---------- GIVEN DATA ----------
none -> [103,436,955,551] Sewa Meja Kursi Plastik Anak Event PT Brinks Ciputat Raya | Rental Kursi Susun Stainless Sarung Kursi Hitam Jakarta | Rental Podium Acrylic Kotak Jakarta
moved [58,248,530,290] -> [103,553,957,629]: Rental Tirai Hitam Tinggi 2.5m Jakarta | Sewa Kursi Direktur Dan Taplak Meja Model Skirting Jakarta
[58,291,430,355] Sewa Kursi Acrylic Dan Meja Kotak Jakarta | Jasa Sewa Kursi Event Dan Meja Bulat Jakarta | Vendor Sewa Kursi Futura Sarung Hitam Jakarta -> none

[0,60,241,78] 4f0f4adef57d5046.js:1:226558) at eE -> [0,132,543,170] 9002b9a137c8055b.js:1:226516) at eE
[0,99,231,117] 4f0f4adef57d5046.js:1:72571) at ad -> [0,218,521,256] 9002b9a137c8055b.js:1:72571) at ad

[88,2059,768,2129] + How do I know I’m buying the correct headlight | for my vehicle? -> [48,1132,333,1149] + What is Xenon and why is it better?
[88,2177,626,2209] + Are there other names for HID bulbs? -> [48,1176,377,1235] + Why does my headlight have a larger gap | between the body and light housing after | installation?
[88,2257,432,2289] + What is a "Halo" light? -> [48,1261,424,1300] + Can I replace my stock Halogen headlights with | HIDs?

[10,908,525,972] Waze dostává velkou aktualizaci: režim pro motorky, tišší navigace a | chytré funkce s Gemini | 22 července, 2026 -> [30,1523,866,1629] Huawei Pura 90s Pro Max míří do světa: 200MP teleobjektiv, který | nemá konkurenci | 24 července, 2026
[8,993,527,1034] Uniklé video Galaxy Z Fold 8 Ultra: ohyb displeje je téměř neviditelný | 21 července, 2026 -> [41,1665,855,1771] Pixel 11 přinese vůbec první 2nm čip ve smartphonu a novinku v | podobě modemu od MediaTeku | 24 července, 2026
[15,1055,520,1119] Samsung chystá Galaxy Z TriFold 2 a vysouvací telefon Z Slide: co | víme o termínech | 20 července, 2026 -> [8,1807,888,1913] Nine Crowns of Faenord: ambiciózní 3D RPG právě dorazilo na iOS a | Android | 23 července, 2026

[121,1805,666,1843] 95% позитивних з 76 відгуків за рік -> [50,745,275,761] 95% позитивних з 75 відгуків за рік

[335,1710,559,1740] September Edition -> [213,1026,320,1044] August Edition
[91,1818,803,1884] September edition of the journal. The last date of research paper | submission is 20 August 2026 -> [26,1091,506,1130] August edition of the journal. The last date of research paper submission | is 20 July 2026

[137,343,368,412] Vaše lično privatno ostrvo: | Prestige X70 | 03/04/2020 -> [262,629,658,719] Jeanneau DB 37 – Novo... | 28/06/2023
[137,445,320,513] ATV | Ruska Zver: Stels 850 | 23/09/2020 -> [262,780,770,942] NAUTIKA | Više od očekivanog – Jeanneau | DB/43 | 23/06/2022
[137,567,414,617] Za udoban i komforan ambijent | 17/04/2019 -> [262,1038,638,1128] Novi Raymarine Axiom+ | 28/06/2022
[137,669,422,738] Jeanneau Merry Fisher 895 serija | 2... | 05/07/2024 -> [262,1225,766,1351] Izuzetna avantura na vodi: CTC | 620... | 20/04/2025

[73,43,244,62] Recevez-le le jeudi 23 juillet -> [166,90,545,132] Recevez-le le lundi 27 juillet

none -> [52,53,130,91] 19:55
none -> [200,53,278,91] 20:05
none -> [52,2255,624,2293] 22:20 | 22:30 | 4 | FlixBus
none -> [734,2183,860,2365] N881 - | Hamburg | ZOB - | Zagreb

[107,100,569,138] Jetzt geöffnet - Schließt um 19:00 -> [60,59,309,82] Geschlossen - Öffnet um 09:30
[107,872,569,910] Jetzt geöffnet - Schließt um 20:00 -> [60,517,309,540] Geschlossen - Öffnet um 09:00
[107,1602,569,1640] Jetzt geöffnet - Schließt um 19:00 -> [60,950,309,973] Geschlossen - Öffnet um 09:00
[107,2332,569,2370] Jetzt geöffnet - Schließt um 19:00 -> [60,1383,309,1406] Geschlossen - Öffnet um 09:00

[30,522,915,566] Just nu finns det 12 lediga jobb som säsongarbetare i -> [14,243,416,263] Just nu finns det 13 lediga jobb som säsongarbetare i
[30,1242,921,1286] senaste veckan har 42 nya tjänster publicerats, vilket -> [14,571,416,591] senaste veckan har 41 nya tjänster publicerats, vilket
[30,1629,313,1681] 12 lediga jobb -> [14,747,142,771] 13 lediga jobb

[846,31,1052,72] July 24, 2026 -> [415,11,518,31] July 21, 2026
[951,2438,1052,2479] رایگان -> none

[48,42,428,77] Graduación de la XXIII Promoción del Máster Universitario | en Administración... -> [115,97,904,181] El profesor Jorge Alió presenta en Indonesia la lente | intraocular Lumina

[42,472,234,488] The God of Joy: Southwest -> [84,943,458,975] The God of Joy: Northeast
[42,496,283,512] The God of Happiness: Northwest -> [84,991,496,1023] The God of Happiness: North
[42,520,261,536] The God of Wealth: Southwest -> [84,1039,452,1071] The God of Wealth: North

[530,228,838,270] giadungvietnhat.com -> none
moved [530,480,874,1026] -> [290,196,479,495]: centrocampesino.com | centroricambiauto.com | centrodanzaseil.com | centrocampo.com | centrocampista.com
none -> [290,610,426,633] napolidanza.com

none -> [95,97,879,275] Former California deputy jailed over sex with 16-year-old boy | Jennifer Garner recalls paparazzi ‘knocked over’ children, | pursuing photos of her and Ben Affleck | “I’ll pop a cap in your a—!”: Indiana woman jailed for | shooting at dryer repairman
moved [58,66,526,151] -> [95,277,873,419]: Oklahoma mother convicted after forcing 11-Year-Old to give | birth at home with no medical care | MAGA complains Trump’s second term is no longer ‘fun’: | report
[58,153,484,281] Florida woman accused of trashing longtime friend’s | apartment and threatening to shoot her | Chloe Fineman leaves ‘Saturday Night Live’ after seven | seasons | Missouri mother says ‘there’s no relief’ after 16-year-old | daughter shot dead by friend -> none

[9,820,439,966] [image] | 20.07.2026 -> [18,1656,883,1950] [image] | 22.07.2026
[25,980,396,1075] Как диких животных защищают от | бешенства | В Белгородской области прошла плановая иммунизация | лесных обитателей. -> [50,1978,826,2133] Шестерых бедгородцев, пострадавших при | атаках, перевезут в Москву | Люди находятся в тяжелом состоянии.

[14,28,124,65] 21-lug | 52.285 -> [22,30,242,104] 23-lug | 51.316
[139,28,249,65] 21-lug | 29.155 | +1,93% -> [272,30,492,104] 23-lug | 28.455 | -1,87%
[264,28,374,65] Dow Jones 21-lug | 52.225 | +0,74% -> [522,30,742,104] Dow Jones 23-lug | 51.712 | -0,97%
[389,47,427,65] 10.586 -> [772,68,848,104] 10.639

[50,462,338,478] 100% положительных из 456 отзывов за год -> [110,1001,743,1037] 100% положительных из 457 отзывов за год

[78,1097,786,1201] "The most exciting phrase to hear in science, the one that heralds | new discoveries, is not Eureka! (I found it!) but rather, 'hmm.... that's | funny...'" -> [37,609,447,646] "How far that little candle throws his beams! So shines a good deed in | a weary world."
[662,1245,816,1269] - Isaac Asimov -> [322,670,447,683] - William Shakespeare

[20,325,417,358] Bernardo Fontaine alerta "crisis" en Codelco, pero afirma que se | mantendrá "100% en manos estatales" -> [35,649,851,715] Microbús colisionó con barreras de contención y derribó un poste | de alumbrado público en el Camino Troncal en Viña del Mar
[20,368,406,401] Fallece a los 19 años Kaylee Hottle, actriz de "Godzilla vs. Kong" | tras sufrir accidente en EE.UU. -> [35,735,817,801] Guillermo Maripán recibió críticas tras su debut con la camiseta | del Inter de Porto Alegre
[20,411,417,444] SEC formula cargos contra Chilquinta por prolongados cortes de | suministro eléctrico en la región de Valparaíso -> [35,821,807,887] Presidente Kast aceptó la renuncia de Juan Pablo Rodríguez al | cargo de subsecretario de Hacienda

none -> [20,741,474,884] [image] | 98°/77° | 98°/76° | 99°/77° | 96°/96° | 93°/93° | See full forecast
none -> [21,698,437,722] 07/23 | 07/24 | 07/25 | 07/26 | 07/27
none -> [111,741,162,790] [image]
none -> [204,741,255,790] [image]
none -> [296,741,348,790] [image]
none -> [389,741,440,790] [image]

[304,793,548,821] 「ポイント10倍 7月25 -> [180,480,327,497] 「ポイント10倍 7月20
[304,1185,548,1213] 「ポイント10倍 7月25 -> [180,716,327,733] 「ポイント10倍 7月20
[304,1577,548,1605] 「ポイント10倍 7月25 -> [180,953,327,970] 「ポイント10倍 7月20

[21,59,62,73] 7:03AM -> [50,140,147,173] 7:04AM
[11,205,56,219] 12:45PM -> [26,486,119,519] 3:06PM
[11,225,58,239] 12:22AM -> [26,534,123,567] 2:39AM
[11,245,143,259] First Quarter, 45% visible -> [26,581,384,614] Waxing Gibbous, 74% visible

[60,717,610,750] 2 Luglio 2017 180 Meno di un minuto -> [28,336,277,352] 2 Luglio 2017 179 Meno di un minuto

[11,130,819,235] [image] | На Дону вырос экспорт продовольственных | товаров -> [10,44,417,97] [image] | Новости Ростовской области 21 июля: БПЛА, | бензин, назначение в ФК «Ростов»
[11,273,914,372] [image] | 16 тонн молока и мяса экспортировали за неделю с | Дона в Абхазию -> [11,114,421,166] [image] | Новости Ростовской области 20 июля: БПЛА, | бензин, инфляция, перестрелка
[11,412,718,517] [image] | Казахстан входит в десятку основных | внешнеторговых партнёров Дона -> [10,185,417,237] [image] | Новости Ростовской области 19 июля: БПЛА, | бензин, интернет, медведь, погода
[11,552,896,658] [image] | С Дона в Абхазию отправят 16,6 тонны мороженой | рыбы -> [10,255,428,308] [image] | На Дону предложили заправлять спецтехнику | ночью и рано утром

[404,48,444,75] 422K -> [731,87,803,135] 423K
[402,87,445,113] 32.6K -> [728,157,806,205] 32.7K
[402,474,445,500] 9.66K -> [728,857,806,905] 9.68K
----------
■ **PROBLEM STATEMENT**
Look back at the data above. Transcribe exactly the lines starting at the line that contains "[14,28,124,65] 21-lug |" and ending at the line that contains "[662,1245,816,1269] - Isaac".

■ **RESULT OF THIS TASK**
[14,28,124,65] 21-lug | 52.285 -> [22,30,242,104] 23-lug | 51.316
[139,28,249,65] 21-lug | 29.155 | +1,93% -> [272,30,492,104] 23-lug | 28.455 | -1,87%
[264,28,374,65] Dow Jones 21-lug | 52.225 | +0,74% -> [522,30,742,104] Dow Jones 23-lug | 51.712 | -0,97%
[389,47,427,65] 10.586 -> [772,68,848,104] 10.639

[50,462,338,478] 100% положительных из 456 отзывов за год -> [110,1001,743,1037] 100% положительных из 457 отзывов за год

[78,1097,786,1201] "The most exciting phrase to hear in science, the one that heralds | new discoveries, is not Eureka! (I found it!) but rather, 'hmm.... that's | funny...'" -> [37,609,447,646] "How far that little candle throws his beams! So shines a good deed in | a weary world."
[662,1245,816,1269] - Isaac Asimov -> [322,670,447,683] - William Shakespeare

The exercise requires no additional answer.